- Task to complete: Return exactly the lines of the records below, starting at the line that contains "[193,606,212,618] de -> (179, 540) none" and ending at the line that contains "[624,629,730,644] [107,652,206,667] los", with both of those lines kept.

- Material to process:
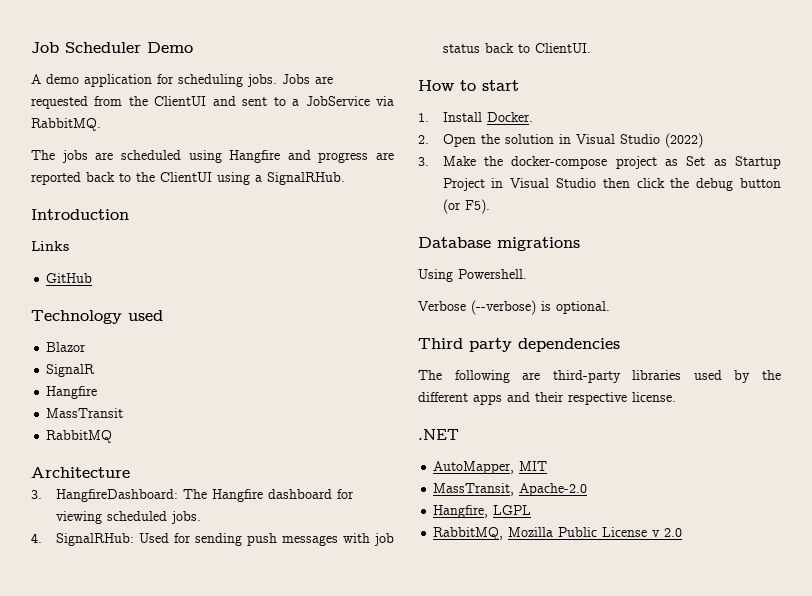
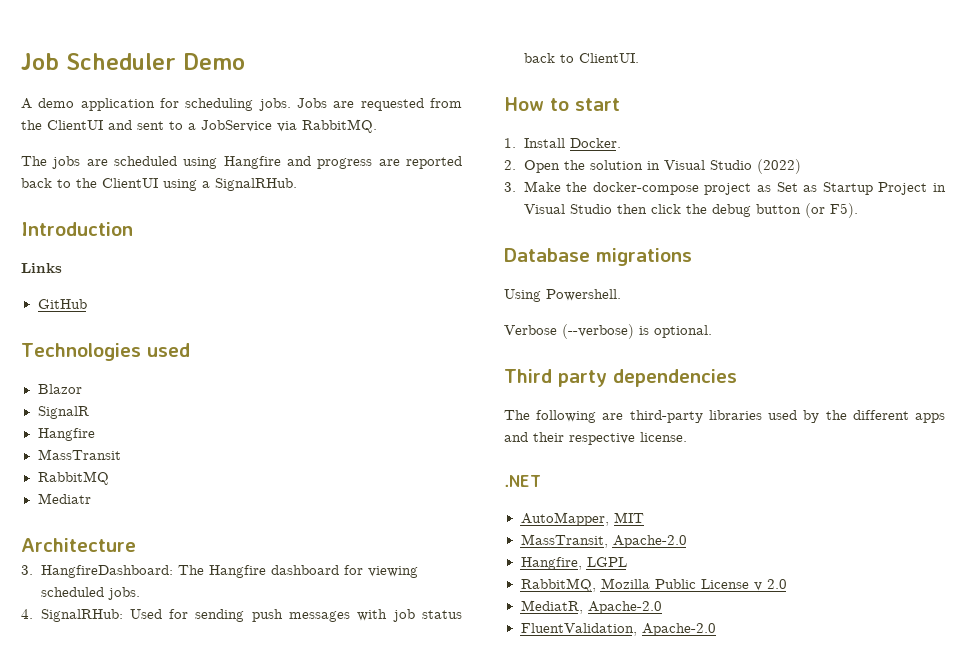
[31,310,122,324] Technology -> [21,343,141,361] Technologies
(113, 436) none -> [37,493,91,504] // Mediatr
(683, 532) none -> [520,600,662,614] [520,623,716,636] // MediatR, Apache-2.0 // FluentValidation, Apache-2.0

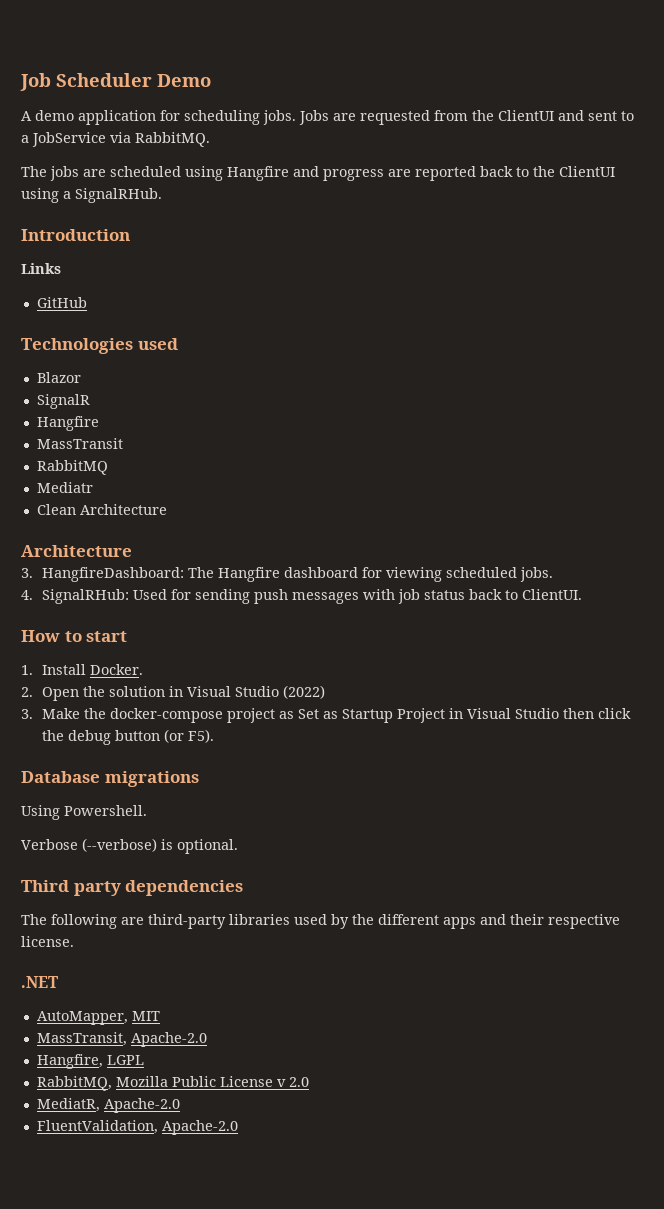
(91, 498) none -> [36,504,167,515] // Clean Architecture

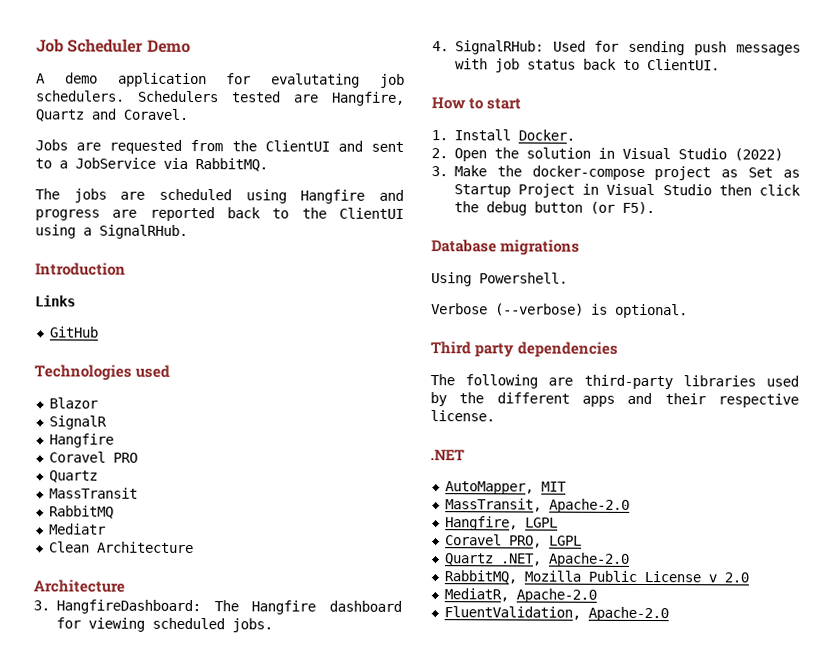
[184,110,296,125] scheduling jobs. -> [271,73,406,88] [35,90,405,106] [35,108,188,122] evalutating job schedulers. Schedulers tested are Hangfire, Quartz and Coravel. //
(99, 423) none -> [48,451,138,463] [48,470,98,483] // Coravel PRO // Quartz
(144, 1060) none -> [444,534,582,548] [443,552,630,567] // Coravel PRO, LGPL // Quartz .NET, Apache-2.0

---

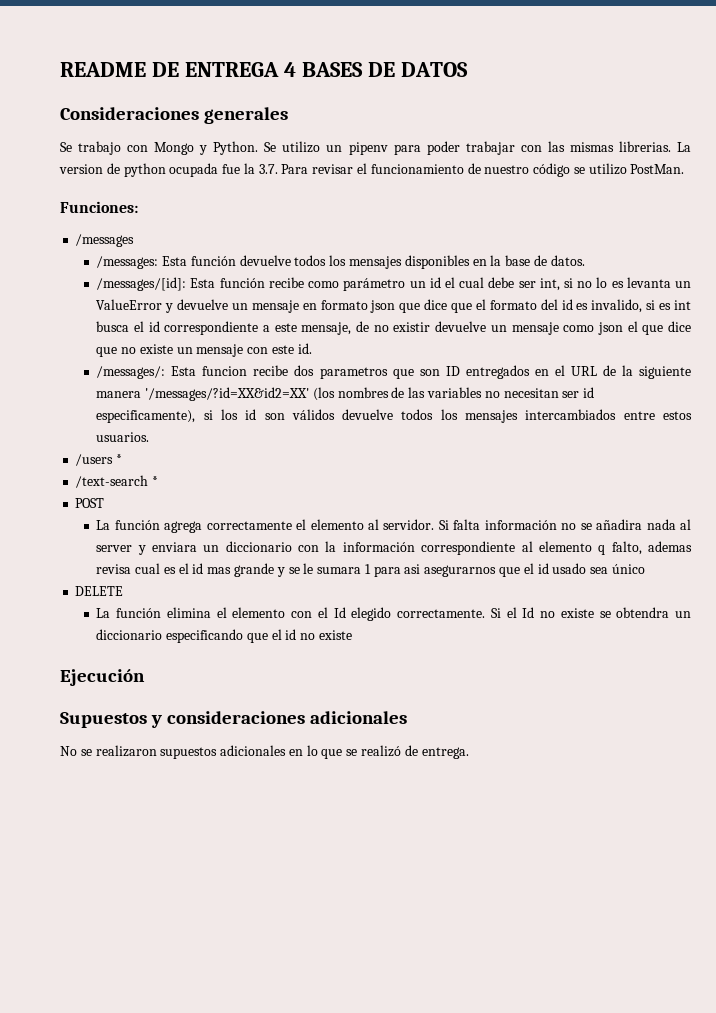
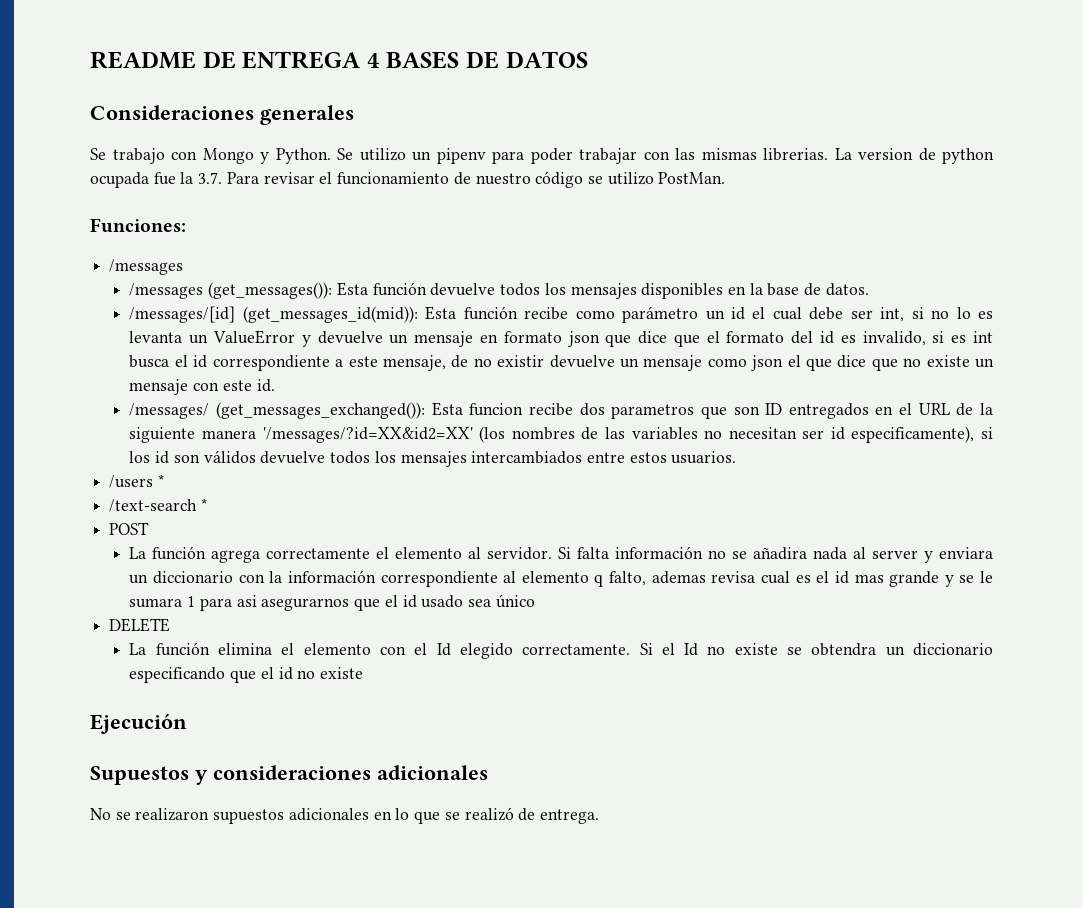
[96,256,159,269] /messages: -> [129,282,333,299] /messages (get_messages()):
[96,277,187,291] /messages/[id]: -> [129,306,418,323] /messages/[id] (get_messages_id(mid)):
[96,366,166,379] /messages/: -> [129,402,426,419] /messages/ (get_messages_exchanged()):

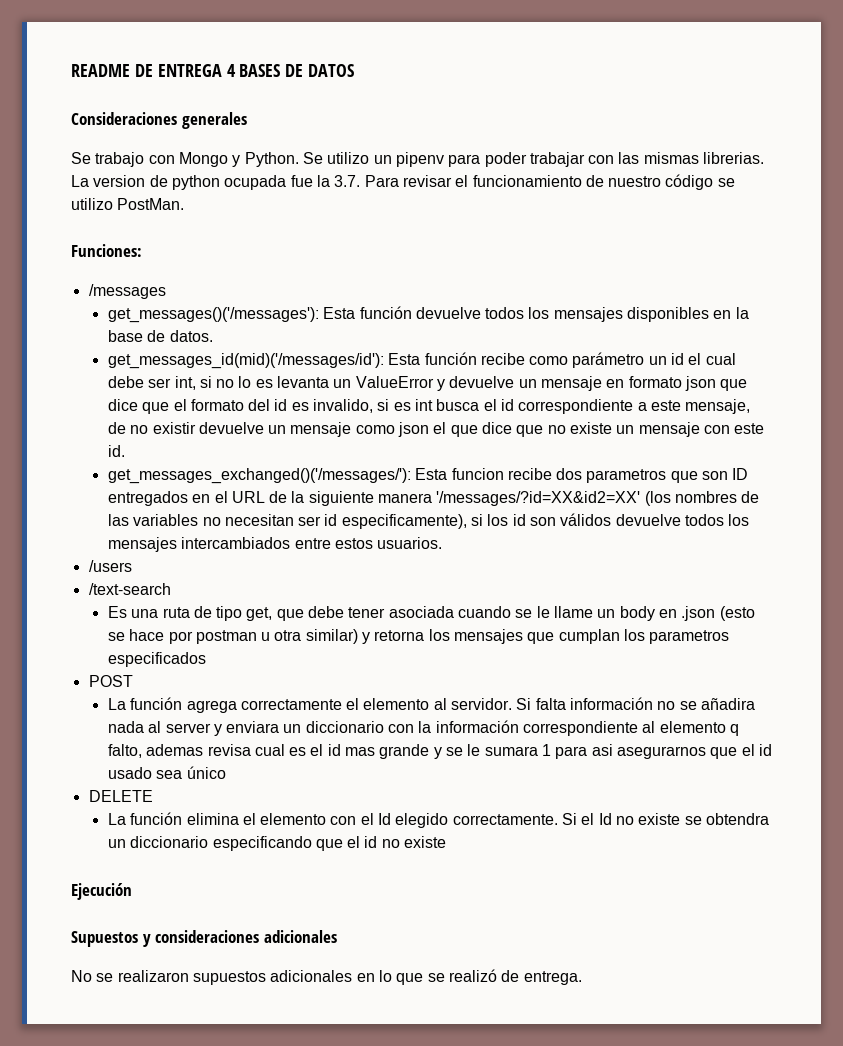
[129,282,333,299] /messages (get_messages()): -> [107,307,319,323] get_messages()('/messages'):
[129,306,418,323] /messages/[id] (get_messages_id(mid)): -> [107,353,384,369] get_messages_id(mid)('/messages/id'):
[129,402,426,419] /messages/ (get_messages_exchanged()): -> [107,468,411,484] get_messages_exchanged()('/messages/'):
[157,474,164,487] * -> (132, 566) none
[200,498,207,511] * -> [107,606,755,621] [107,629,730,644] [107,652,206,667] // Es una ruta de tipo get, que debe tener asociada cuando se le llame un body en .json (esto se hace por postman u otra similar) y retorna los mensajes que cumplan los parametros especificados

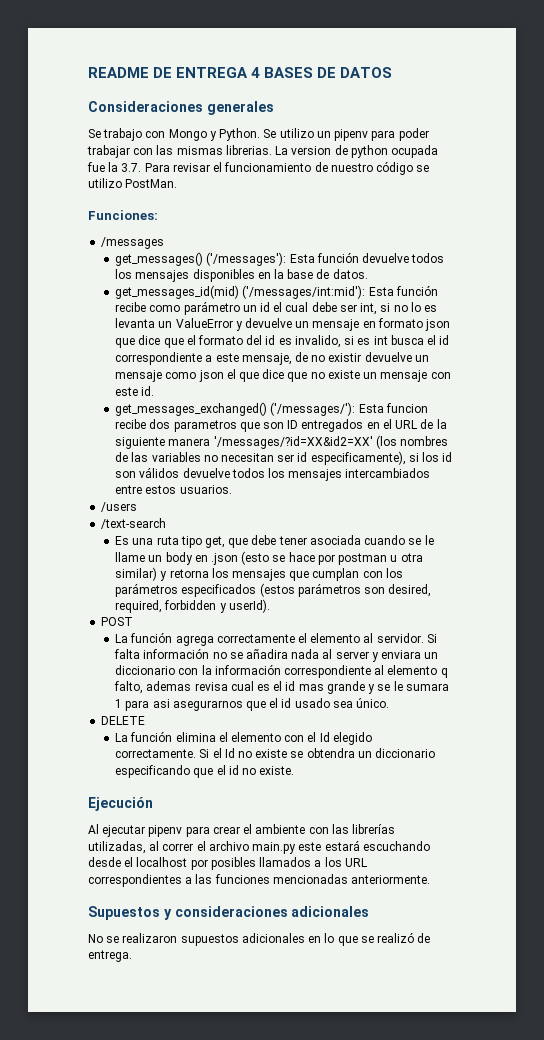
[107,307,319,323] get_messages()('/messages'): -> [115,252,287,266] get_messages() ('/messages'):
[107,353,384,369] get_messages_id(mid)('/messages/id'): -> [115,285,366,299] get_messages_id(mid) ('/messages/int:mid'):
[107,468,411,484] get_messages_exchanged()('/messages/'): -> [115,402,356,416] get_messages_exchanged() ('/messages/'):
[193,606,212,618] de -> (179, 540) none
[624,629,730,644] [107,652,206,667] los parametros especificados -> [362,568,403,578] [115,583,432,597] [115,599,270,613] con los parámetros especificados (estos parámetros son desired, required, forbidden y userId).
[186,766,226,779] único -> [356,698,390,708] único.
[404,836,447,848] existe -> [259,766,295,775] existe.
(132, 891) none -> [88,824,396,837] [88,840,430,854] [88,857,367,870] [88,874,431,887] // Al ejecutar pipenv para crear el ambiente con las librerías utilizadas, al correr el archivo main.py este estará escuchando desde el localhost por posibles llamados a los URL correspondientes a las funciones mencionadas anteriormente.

---

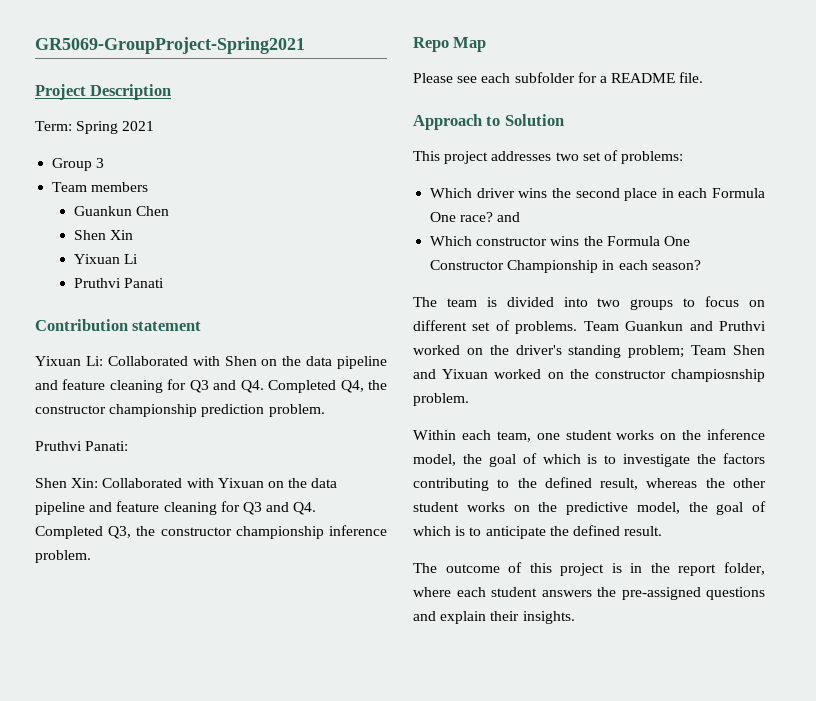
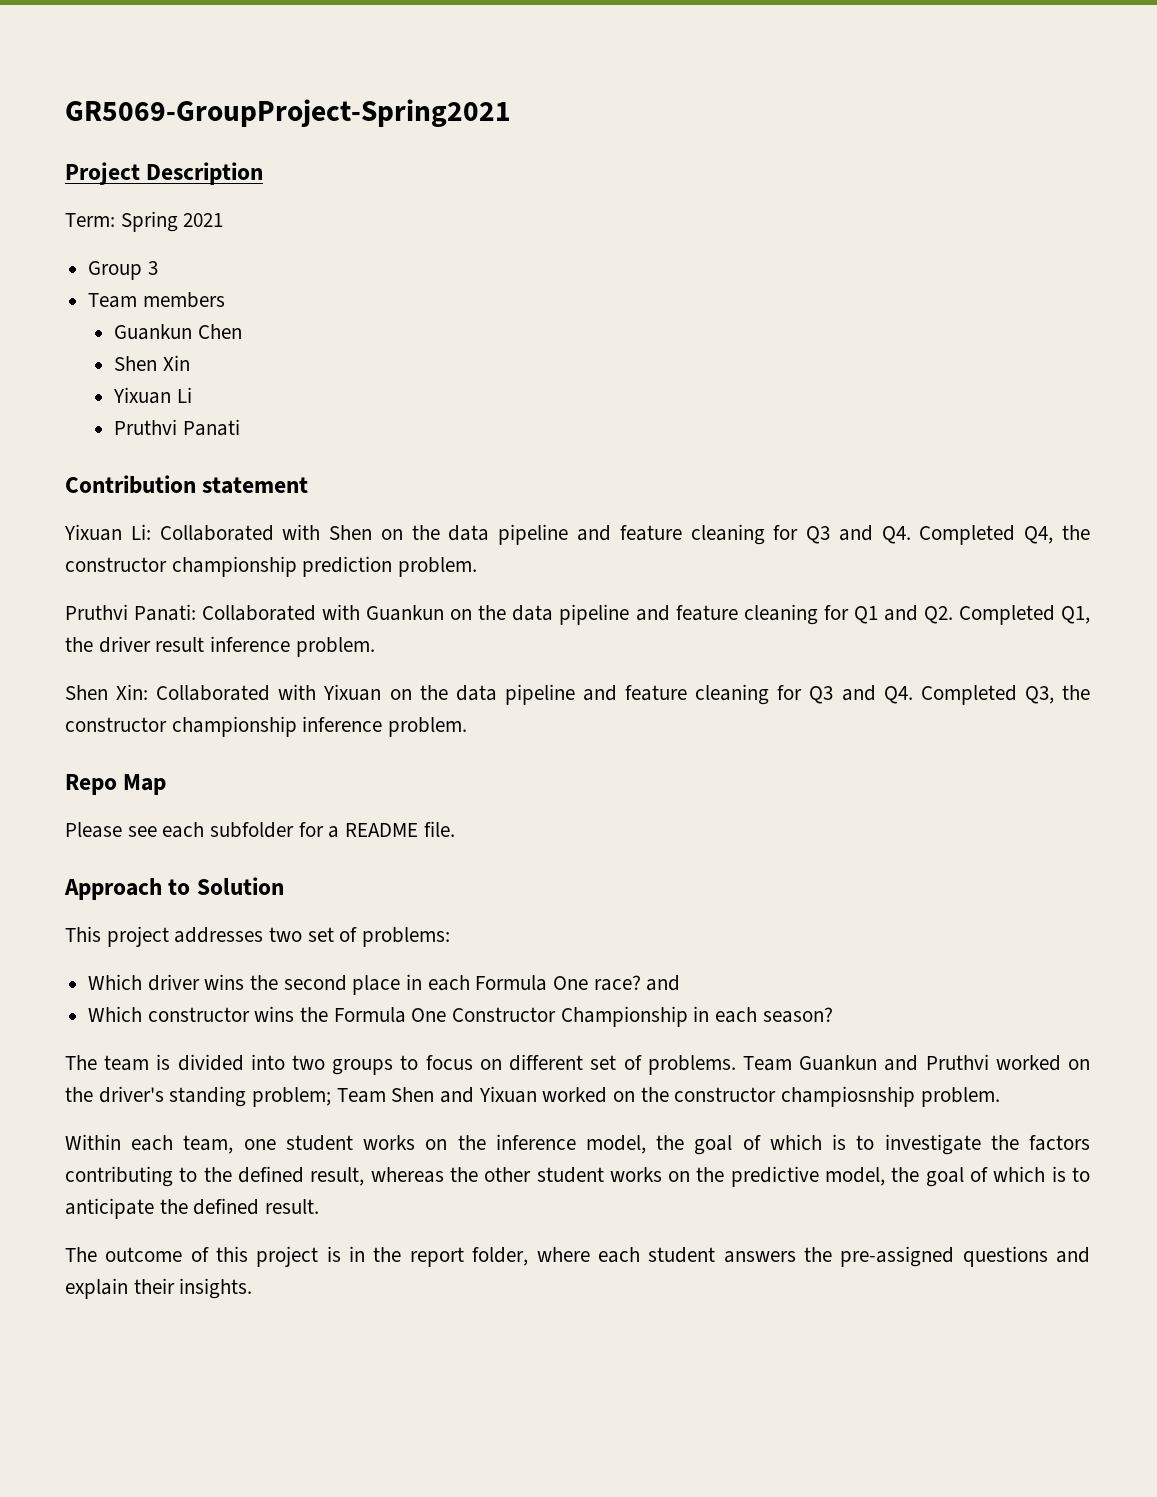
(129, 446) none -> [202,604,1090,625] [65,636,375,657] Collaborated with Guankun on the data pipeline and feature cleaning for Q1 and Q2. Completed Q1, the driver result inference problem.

- Your response:
[193,606,212,618] de -> (179, 540) none
[624,629,730,644] [107,652,206,667] los parametros especificados -> [362,568,403,578] [115,583,432,597] [115,599,270,613] con los parámetros especificados (estos parámetros son desired, required, forbidden y userId).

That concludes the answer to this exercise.